** RECORDS TO USE follows **

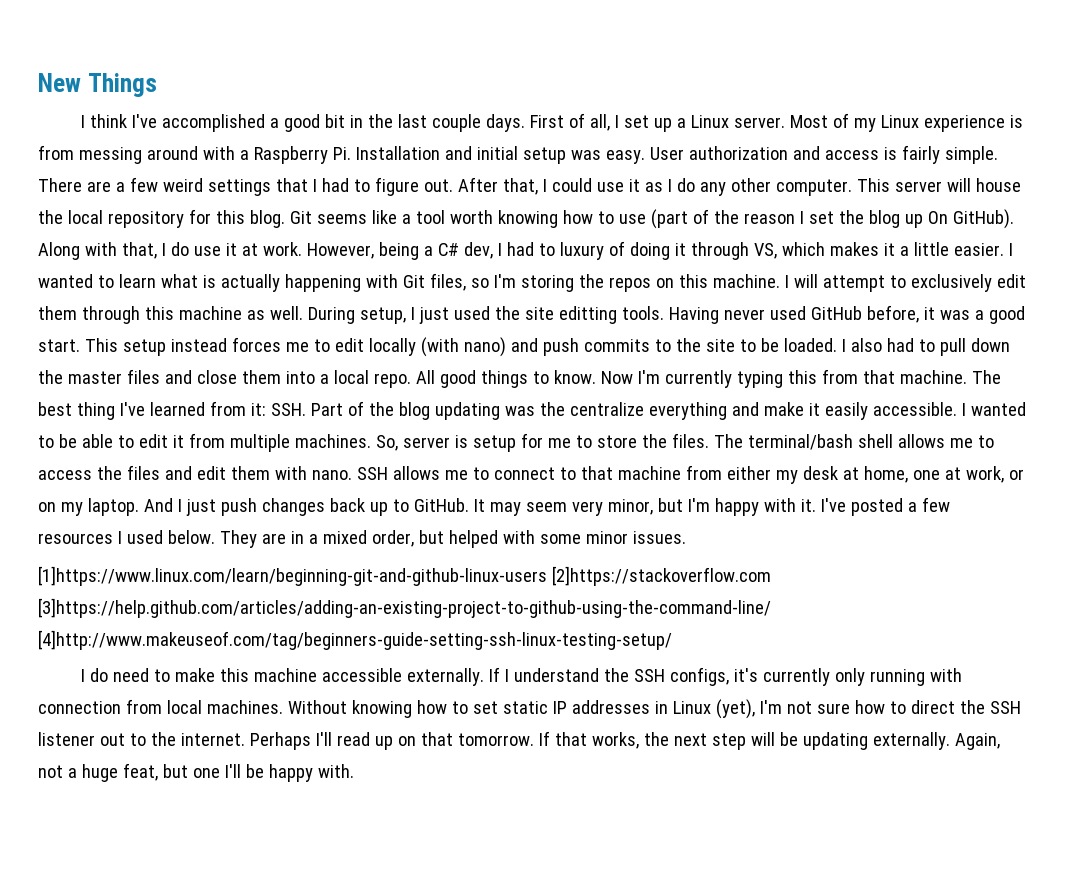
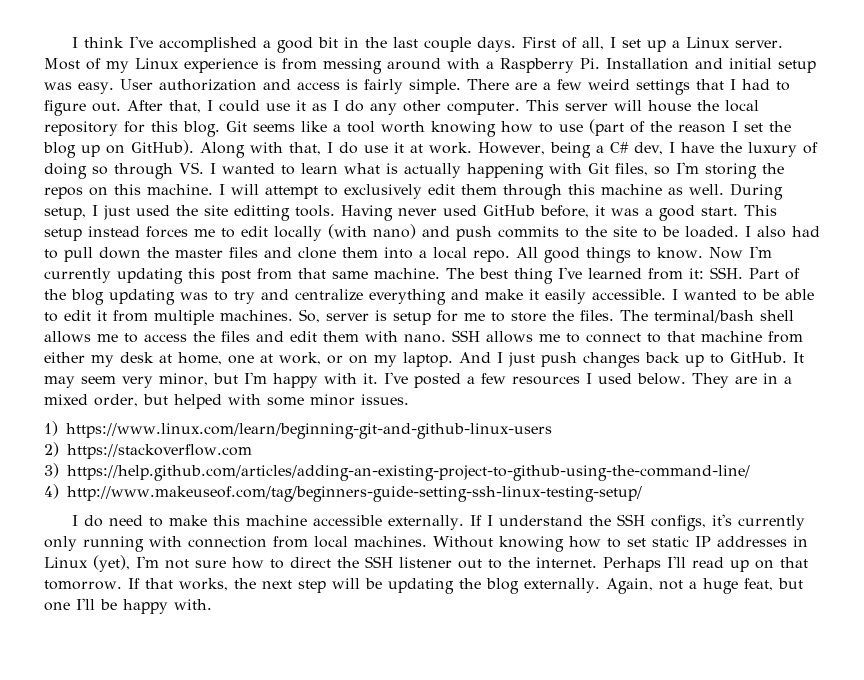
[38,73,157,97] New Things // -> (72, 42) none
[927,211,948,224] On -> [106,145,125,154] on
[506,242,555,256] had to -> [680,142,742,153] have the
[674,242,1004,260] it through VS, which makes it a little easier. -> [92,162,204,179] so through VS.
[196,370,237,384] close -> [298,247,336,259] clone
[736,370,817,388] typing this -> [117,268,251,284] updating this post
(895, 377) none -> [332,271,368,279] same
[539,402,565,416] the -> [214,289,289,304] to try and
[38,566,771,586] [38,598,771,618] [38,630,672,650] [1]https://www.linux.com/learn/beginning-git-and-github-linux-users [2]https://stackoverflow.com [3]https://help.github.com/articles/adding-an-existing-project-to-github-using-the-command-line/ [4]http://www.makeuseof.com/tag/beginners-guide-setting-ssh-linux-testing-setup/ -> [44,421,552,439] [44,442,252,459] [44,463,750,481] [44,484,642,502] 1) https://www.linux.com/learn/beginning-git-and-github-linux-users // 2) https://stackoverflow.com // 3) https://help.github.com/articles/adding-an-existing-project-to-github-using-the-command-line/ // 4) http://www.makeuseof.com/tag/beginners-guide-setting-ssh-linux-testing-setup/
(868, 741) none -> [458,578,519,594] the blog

** End of RECORDS TO USE **

INSTRUCTIONS FOR THE TASK -> Text only, pictures out: give every record again as written.

RESPONSE BELOW ->
[38,73,157,97] New Things // -> (72, 42) none
[927,211,948,224] On -> [106,145,125,154] on
[506,242,555,256] had to -> [680,142,742,153] have the
[674,242,1004,260] it through VS, which makes it a little easier. -> [92,162,204,179] so through VS.
[196,370,237,384] close -> [298,247,336,259] clone
[736,370,817,388] typing this -> [117,268,251,284] updating this post
(895, 377) none -> [332,271,368,279] same
[539,402,565,416] the -> [214,289,289,304] to try and
[38,566,771,586] [38,598,771,618] [38,630,672,650] [1]https://www.linux.com/learn/beginning-git-and-github-linux-users [2]https://stackoverflow.com [3]https://help.github.com/articles/adding-an-existing-project-to-github-using-the-command-line/ [4]http://www.makeuseof.com/tag/beginners-guide-setting-ssh-linux-testing-setup/ -> [44,421,552,439] [44,442,252,459] [44,463,750,481] [44,484,642,502] 1) https://www.linux.com/learn/beginning-git-and-github-linux-users // 2) https://stackoverflow.com // 3) https://help.github.com/articles/adding-an-existing-project-to-github-using-the-command-line/ // 4) http://www.makeuseof.com/tag/beginners-guide-setting-ssh-linux-testing-setup/
(868, 741) none -> [458,578,519,594] the blog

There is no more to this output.